I don’t quite know how we managed to get onto the subject of smashing up houses the other day, but something one of my flatmates said sparked my memory of an entirely embarrassing incident about 14 years ago when in a fit of very drunken high spirited hilarity we trashed the living room of the student house we were living in. There was a lot of bizarre behaviour involving a great deal of screeching as plants, books, any furniture to hand and a fair amount of messy food got repeatedly danced into the carpet. A surprising amount of destruction was carried out, considering there were only three of us. The following day I was woken up around ten by the sound of someone I surmised to be our fellow house dweller, someone who was by chance not himself a student (which may explain why this long-forgotten event suddenly turned up in my brain so very recently), bumping the hoover down the stairs. I must have conked back out, because the next thing I remember hearing was the sound of him dragging the hoover back up the stairs about six pm. He never spoke to us of that which he had seen.
My current flatmate, oddly enough himself a student, responded with a tale of a party he’d held where the Police were called out five times to try and calm down a very small terraced house packed to bursting with around 200 extremely excitable young people. After repeated attempts to find out from people who a) may genuinely have had no idea who the host was and b) were being very very friendly and not making any sense whatsoever, the Police just went back to the station and presumably waited for their shift to end.
Because what could they really do, in that situation? They could try and batter their way into the house while trying their hardest not to actually kill anyone, or they could, I dunno, just burn the fucking house down. Both of which would, without prior clearance from above, result in a fuck of a lot of paperwork and, in that worst of all possible nightmare scenarios for police persons the world over, an early retirement on a hefty pension.
Sometimes of course that’s exactly what they do do. And when they have special permission or instructions from above, things can get really messy and bloody. Not just when young people are enjoying themselves and potentially upsetting their neighbour’s plant pots and sleep patterns, but particularly when their very objective is to cause trouble and draw attention to themselves. There are countless examples of unrestrained police riots in recent British, European and world history – Orgreave, the Poll Tax riots, the Criminal Justice Bill protests, Genoa, the Candelaria and Carandiru massacres etc, etc, etc – not to mention of course very high-profile episodes like, well, the Tiananmen Square massacre springs strangely to mind. Somebody high up obviously decides that the maintenance of public order is worth a few cracked heads, broken bodies, piles of burning juvenile corpses and all that tiresome paperwork.

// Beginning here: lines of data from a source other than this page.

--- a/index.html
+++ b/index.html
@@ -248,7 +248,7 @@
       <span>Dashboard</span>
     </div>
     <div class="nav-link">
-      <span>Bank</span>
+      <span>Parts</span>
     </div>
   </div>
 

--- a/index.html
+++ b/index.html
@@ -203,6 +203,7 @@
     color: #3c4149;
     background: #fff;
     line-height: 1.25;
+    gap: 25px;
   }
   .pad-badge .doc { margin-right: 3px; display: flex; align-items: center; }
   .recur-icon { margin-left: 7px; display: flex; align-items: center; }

In the same way that parties and demonstrations can get catastrophically out of hand, of course, countries can too. Brazil became a significantly less fun place to be after the CIA decided to juntar-se à festa, and although I don’t know much about the nightlife in Indonesia, the British and Americans brought more than a bottle of wine and a big bag of honey-roasted peanuts to the party. There are of course countless depressing examples, and it’s not like they’ve suddenly decided that it’s wrong and they need to stop poking their noses into other countries’ affairs or anything – stai attento, Romano Prodi.
The US saves time and effort on paperwork by simply not filling in the requisite forms and posting them off to the appropriate international bodies, either before or after an invasion, unlawful bombing campaign, coup attempt etc, etc, etc. Now, there is an unyielding amount of paperwork to be completed in the relatively simple task of helping foreigners – many ironically enough displaced by ongoing imperial intervention in their countries of birth – learn the language and settle in a new country, so I can’t imagine the quantity of sheer bureaucracy involved in getting approval for a death squad to go around and slaughter peasant women in a bound-to-succeed strategy of installing a climate of insecurity and fear among the local population of some godforsaken central American country. All politicians claim to abhor red tape these days, don’t they?
Speaking of Latin America, what are the chances of another of the world’s Most Dastardly Oil-producing Countries (Venezuela) becoming the focus of a campaign of global media opprobrium, scare mongering and mass misinformation? I have a sneaking suspicion that after whatever disastrous Armageddon-unleashing campaign Bush & Co are planning for Iran has ended in, er, disaster for everyone but its somewhat opinionated new leader and anyone else who actually likes wars, the US might revert to its more traditional post-Vietnam policy of covertly making it very clear just what the consequences of choosing a different path from other compliant nations might be, through their time-honoured strategy of training and paying the country’s most criminally insane thugs to go on a unrestrained superviolent frenzy of causing pain and death to the poor.
Ahem. I may have rambled a bit from my original point but actually, now I come to think of it, if the burghers of our global village get anything like as much glee and fulfilment from their wholesale pillaging, slashing and burning of our planet and our common future as we did when we were ripping our own house to shreds all those years ago, we’d better hope that there’s some kind selfless non-student type to hoover it all up in the morning. Do you think they might be pissed?!?